Evaluation of infant body composition is valuable in assessing the quality of weight gain and represents a useful clinical tool for monitoring adequate physical growth and nutritional intervention in early infancy. Although the measurement of body composition in vivo has some limits, the clinical value of the outcome is greatly enhanced by the availability of reference data (7,8). Certainly, body composition reference data (age and sex specific) are needed to accurately estimate the energy and nutrient requirements and to evaluate the normal growth and nutritional status of pediatric populations.
Fomon et al. (9) and Butte et al. (10) have published seminal work in reference body composition in early life. Reference data were obtained by calculations based on previously reported data in the case of Fomon et al. (9) and by using a four-compartment model to estimate body composition in the case of Butte et al. (10). Subjects in both studies included both formula-fed and breast-fed infants (9,10). The World Health Organization (WHO) promotes breast feeding as ideal for the nutrition of infants. Several studies have focused their attention on the growth of exclusively breast-fed infants, reporting a different growth trajectory from that of formula-fed infants (11,12). However, studies assessing the quality of growth in exclusively breast-fed infants by using a whole-body composition method that is noninvasive, easy, and accurate are scarce. The aim of this study was to assess body composition changes by means of a pediatric air-displacement plethysmograph, in exclusively breast-fed infants from birth up to 6 mo of age.
METHODS
This study was an observational, prospective, cohort study following up infants from birth to 6 mo of life. This study is also a part of an ongoing larger multicenter study effort to develop local normative body composition data. Informed consent was obtained from the infants' parents, and the study design was approved by the Departmental Ethics Committee.
Among all consecutive infants admitted to the same institution, a total of 59 infants were included in the study. Forty newborns were enrolled at birth. Nineteen infants were enrolled either at 2 wk or 1 mo of age, i.e., when their pediatric visits were scheduled. Inclusion criteria were singleton birth, full-term infants [gestational age ≥ 37 wk (259) d and < 42 wk (294) d], birth weight > 2500 g, Caucasian, born to nonsmoking mothers, and exclusively breast fed (according to the WHO's definition) (13) for 6 mo. Recruitment was also limited to infants born to mothers who remained in the same area/city/town where the study center was located for at least 6 mo.
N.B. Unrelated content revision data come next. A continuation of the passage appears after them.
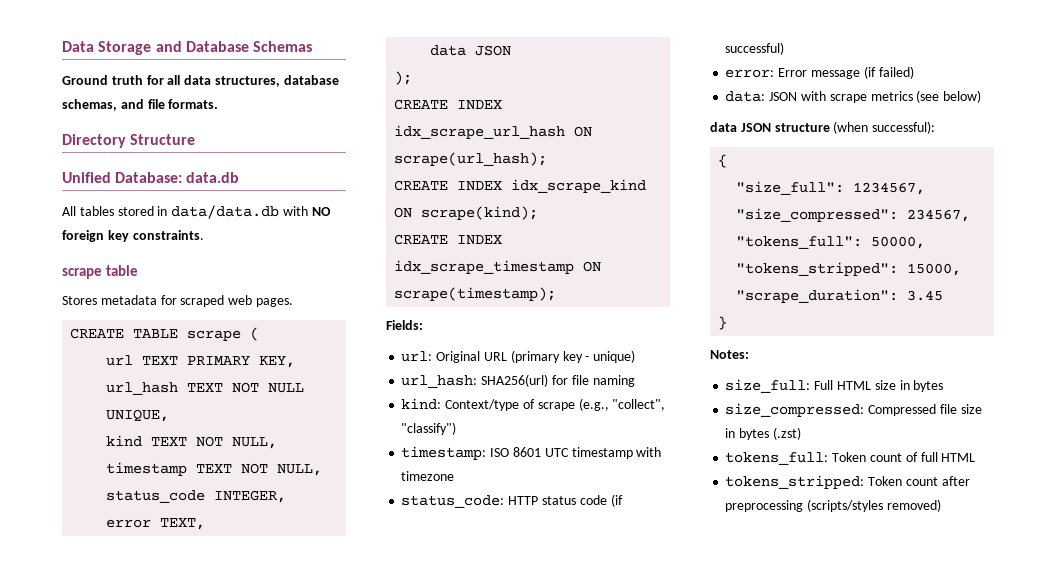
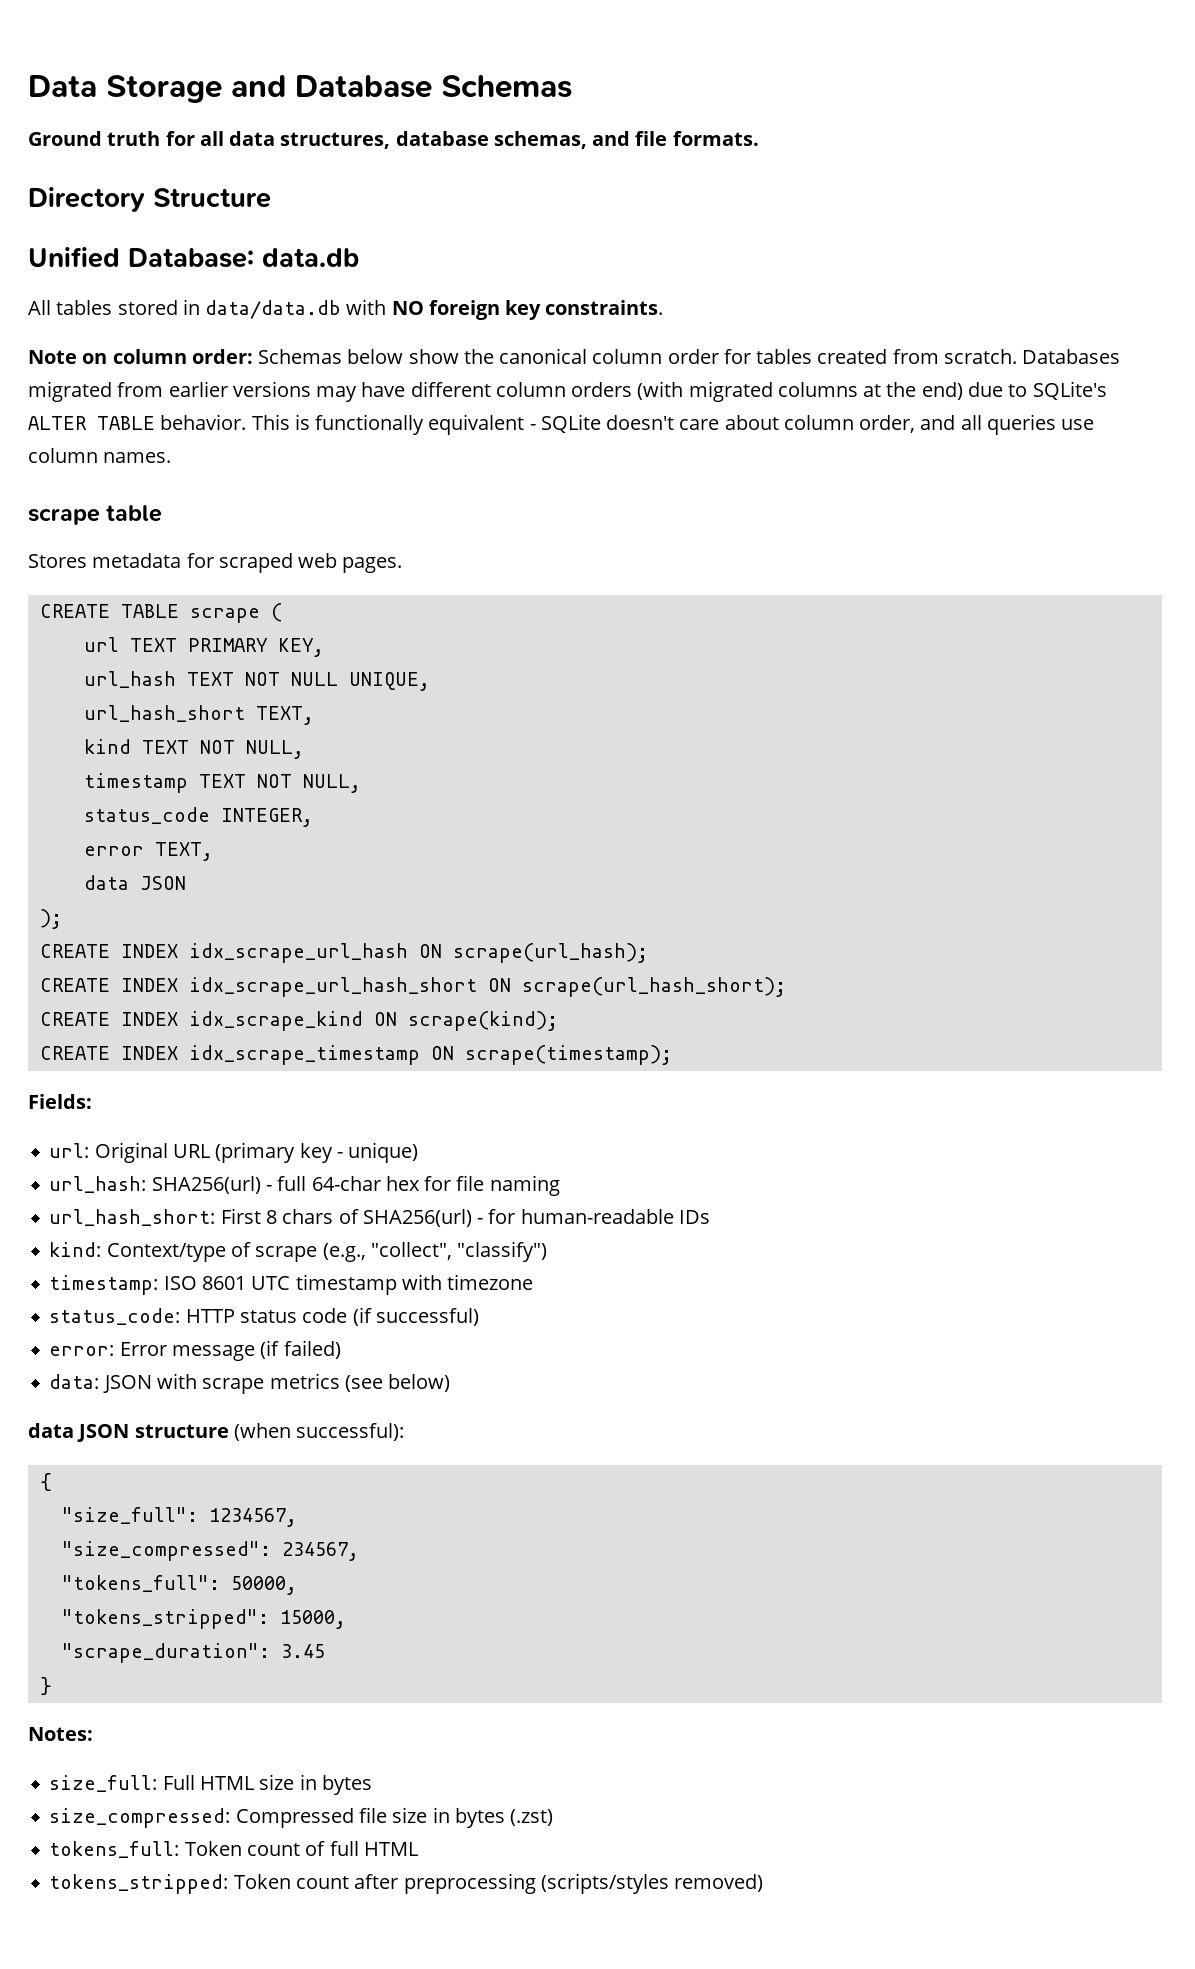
+ Note on column order: Schemas below show the canonical column order for tables created from scratch. Databases migrated from earlier versions may have different column orders (with migrated columns at the end) due to SQLite's ALTER TABLE behavior. This is functionally equivalent - SQLite doesn't care about column order, and all queries use column names.
+ url_hash_short TEXT,
+ CREATE INDEX idx_scrape_url_hash_short ON scrape(url_hash_short);
- url_hash: SHA256(url) for file naming
+ url_hash: SHA256(url) - full 64-char hex for file naming
+ url_hash_short: First 8 chars of SHA256(url) - for human-readable IDs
Exclusion criteria were infants having significant perinatal morbidity (i.e. cardiorespiratory illnesses), congenital malformations, chromosomal abnormalities, endocrinological and neurological disorders, infants born to mothers who had a history of diabetes, developed gestational diabetes, or had a history of maternal drug or alcohol use, and infants having health (i.e. chronic diseases that can negatively affect growth), environmental (i.e. monoparental family), and economic (i.e. unemployed parents) constraints on growth. The presence of the inclusion criteria and the absence of the exclusion criteria were checked before each body composition assessment by means of an accurate interview to the parents.
Anthropometric measurements and body composition were assessed at birth (3rd d of life), 2 wk, and 1, 2, 3, 4, 5, and 6 mo. Body weight, length, and head circumference were measured according to standard procedures (11). Subject mass was measured on an electronic scale accurate to the nearest 0.1 g (PEA POD Infant Body Composition System; Life Measurement, Inc., Concord, CA), and body length was measured to the nearest 0.2 mm using a recumbent infant length board. Head circumference was measured to the nearest millimeter with nonstretch measuring tape. Body composition was assessed using an air-displacement plethysmography system (PEA POD Infant Body Composition System, Life Measurement, Inc.).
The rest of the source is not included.